**The task**
Only the lines that hold "background" should be in the answer, each copied from the data below.

● ● ● ● ●

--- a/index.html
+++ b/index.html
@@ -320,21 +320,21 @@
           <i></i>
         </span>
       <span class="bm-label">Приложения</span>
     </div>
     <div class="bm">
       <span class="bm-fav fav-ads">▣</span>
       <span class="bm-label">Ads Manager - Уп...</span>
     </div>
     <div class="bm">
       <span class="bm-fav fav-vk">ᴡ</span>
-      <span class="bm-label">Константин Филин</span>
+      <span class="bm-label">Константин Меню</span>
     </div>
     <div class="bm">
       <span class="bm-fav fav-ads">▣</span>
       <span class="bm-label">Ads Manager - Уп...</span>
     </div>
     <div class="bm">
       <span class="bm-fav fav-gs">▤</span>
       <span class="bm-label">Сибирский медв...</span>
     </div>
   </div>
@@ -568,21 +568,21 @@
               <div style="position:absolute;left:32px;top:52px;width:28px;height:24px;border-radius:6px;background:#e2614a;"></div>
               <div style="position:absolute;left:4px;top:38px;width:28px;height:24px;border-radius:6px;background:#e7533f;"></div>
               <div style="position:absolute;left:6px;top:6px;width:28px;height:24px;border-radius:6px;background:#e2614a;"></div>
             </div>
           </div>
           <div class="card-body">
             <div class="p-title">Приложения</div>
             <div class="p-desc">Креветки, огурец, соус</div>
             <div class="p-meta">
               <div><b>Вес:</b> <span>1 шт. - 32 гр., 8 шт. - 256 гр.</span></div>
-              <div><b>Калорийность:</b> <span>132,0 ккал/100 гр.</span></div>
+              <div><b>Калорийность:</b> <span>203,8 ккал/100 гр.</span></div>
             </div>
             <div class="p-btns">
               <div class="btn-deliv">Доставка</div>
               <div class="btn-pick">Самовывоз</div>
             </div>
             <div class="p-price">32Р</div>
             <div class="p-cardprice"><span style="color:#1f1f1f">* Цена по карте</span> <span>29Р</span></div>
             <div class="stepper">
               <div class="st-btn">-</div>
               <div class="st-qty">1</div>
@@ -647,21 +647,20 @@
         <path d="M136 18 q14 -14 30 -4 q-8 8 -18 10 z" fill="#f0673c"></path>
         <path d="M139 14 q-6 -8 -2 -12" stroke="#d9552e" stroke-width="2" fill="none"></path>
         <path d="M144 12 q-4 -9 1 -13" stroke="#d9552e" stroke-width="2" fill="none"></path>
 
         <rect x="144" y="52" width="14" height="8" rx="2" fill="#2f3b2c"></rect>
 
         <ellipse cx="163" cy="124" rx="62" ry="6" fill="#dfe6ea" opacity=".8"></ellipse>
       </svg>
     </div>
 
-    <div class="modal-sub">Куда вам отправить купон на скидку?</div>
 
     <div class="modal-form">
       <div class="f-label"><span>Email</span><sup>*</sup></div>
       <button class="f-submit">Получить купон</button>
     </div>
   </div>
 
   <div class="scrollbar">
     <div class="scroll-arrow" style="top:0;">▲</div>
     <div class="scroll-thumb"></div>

● ● ● ● ●

**Result for this exercise**
               <div style="position:absolute;left:32px;top:52px;width:28px;height:24px;border-radius:6px;background:#e2614a;"></div>
               <div style="position:absolute;left:4px;top:38px;width:28px;height:24px;border-radius:6px;background:#e7533f;"></div>
               <div style="position:absolute;left:6px;top:6px;width:28px;height:24px;border-radius:6px;background:#e2614a;"></div>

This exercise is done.